Grand County, Colorado
Affordable housing is a problem that is affecting people nationwide, including Grand County, Colorado. According to research by Rubin and Ponser (2018), “In 2016, the median renter in the bottom quartile had only $488 left per month after rent for essentials like food, health care, utilities, and transportation” (para. 4). A lack of affordable housing can be a serious problem for people, as overpaying for housing leaves families with little leftover to spend on other essentials like food and clothing. Grand County could benefit from increasing the amount of affordable housing that is available in the area. The increase of housing would allow local families to rent housing at a more affordable price, hopefully reducing stress for people. It would also attract new people to the area and provide jobs for local companies that build the housing, helping to stimulate the local economy. The increased housing would also help local businesses by making more housing available for workers. Overall, the housing could help Grand County and its residents to be a more livable and profitable community.
Housing Prices in Colorado
Colorado has seen a unique problem in housing crisis due to an imbalance in supply and demand but specifically it has been tied to supply of affordable housing to meet the demands. Colorado Springs alone is expected to hit shortages in housing of 26,000 units by 2019 and the builders are simply unable to meet the demands. The important thing to note is that the situation in Colorado is unique because it isn't the lack of supply driving up the prices, but Colorado has a lack of supply specifically in affordability. Colorado has one of the slowest markets for houses in the upper price rangers, and one of the fastest in the affordable index. The state is also plagued with one of the slowest build rates in the United States due to state's strict zoning laws around the metropolitan areas and a slow network of suppliers. Another strong issue to consider is the lack of ease and increasing costs of building homes. With tight margins for profits, it is difficult for builders to justify building large volumes of affordable homes instead of building luxury homes. The state government has acknowledged this problem and has decided to continue to work with builders in providing incentives to building a diverse range of homes in terms of pricing. The legislation and loosening the boundaries will need to come with some form of checks and balances to ensure that builders are utilizing it for its intended purpose of providing affordable housing and not simply continue the trend for housing.
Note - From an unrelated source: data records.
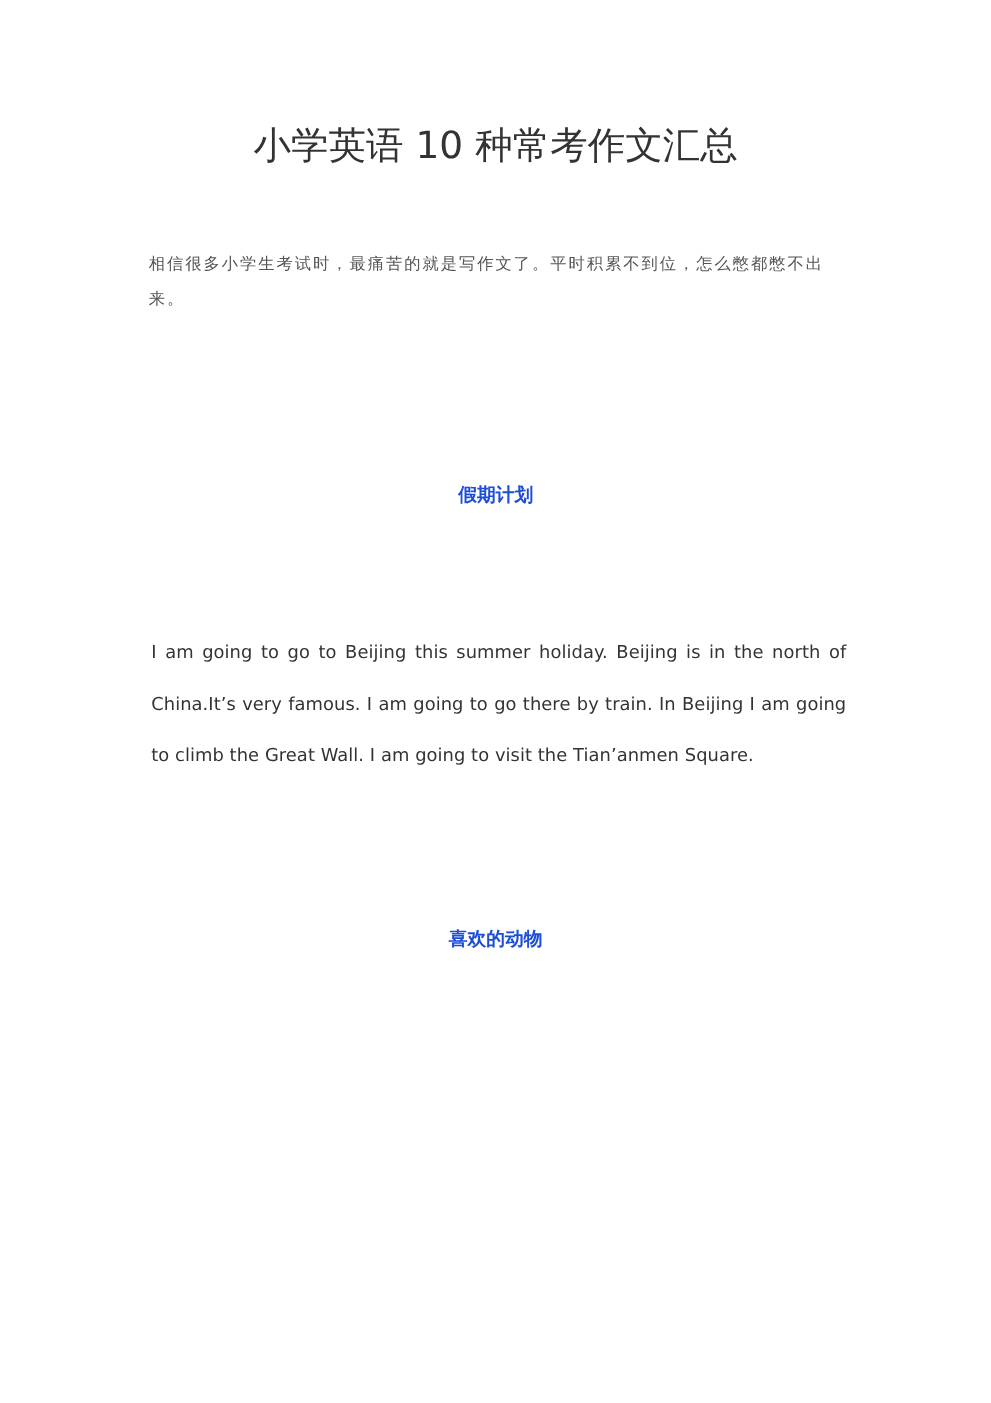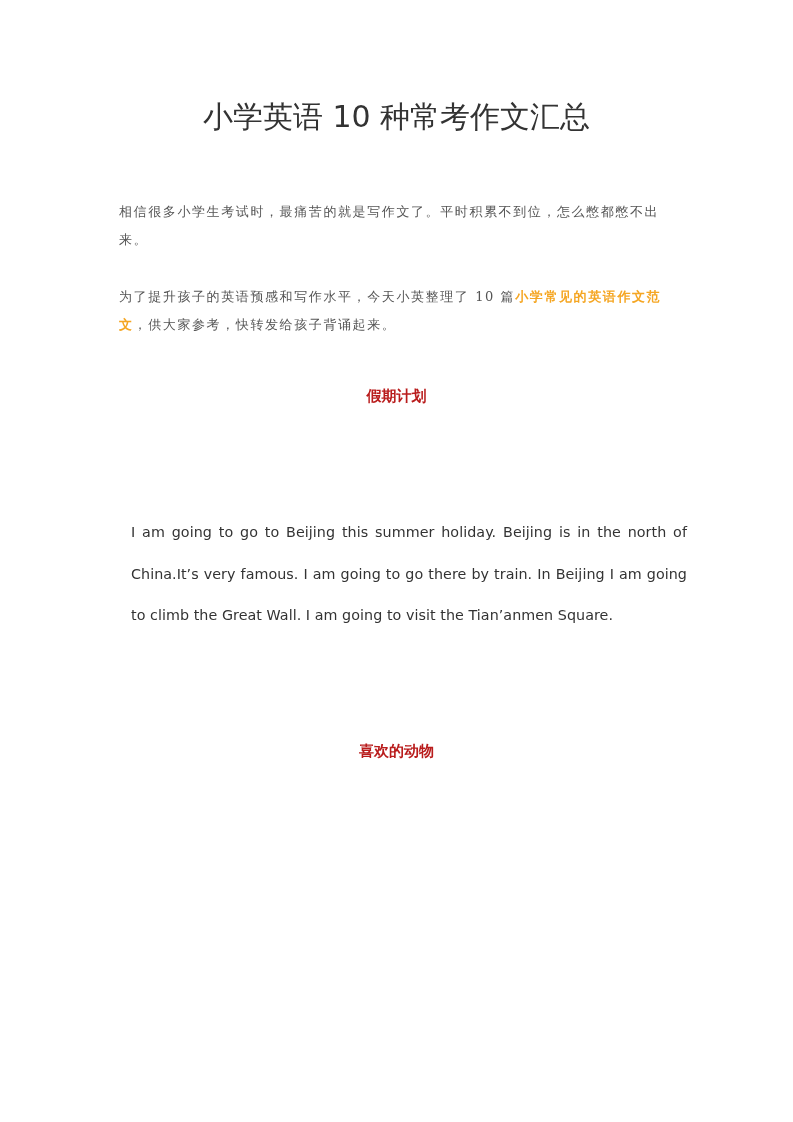"为了提升孩子的英语预感和写作水平，今天小英整理了 10" p.para-cn { html: <p><span>为了提升孩子的英语预感和写作水平，今天小英整理了 10 篇</span><span>小学常见的英语作文范文</span><span>，供大家参考，快转发给孩子背诵起来。</span></p> -> none }
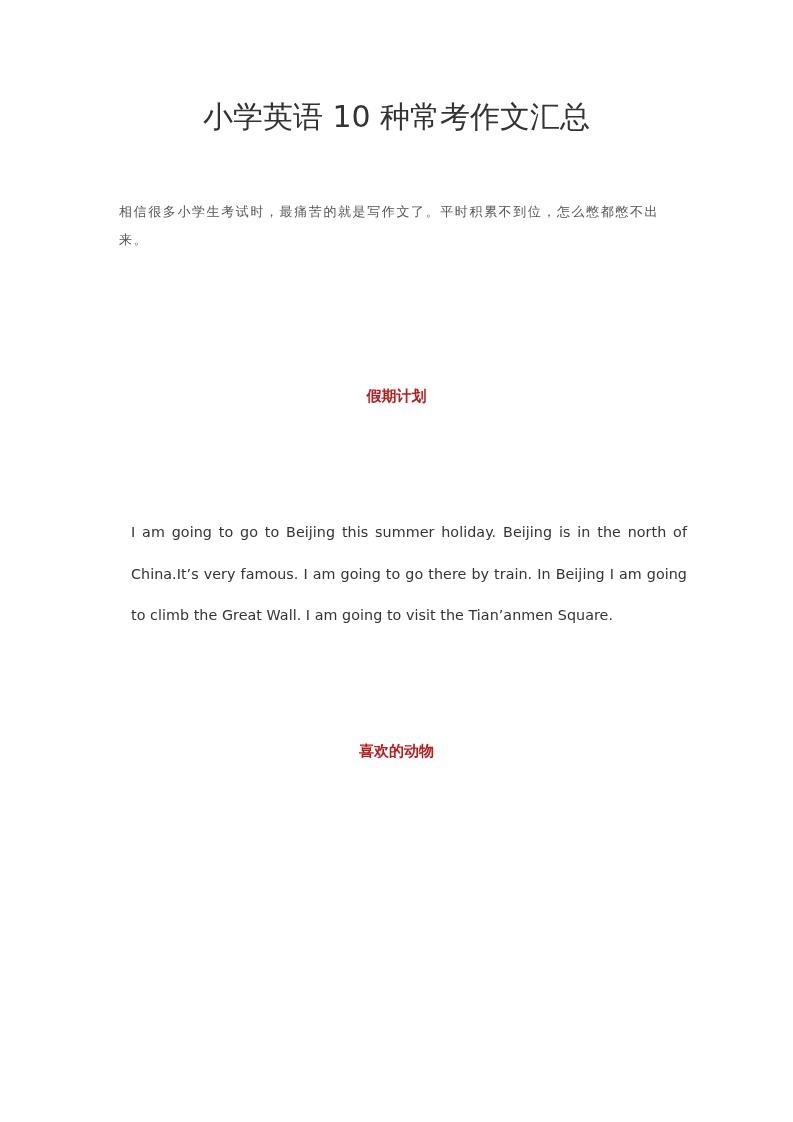"假期计划" .heading { color: #b91c1c -> #1d4ed8 }
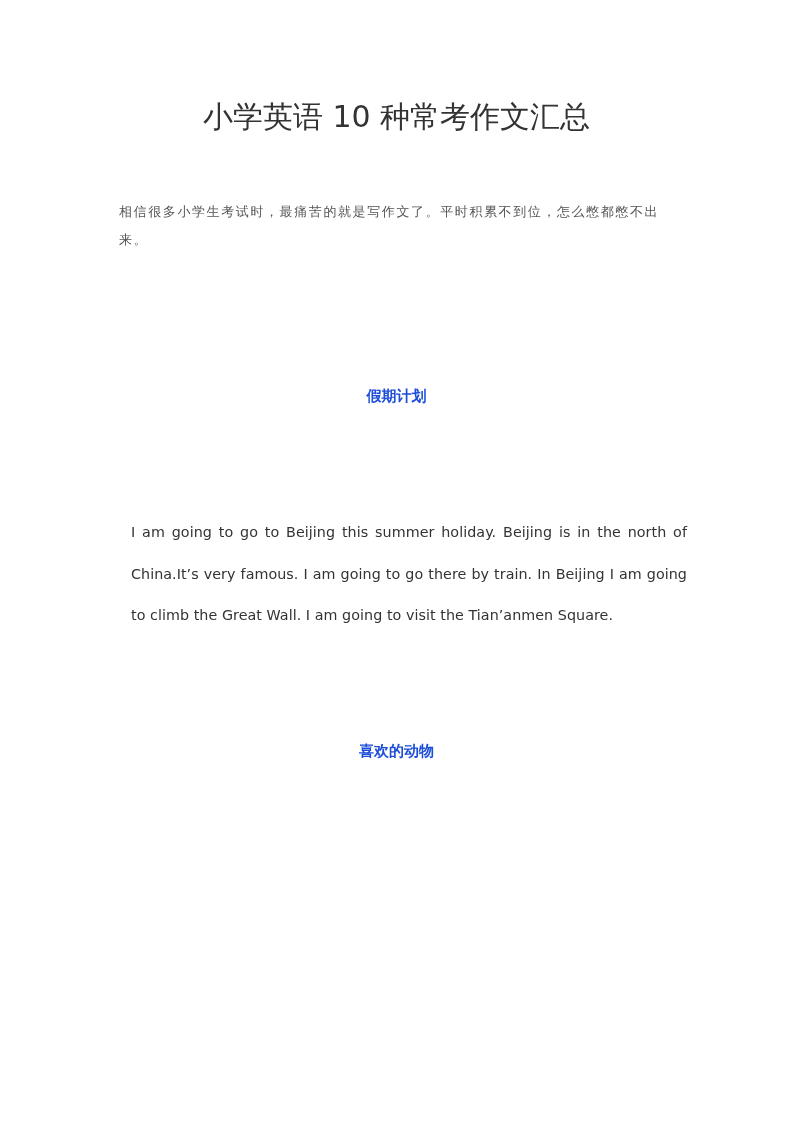"I am going to go" p.para-en { margin: 12px -> 2px }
The argument consisting of alerting potential buyers of a 'bubble' in Colorado is false. A bubble for housing market is formed when there is an overabundance of supplies yet increasing prices. Colorado does not have this issue, rather it has significant amount of homes for sale, just not enough buyers in all segments and yet the housing prices have continued to increase. The number of buyers has continued to trend down, and the prices of homes has continued to trend up. The increase in house prices are thus not at any risk of a bubble, rather the resolution to this issue is, as mentioned above, an intervention from the state to either provide legislative mandates to diversify the homes being built to price points with a special focus on affordability or provide incentives to builders to continue building affordable housing. The concerns with supplies will also need to be tackled, but all of these issues ultimately do rest on the state performing certain actions to change the portfolio of homes in Colorado.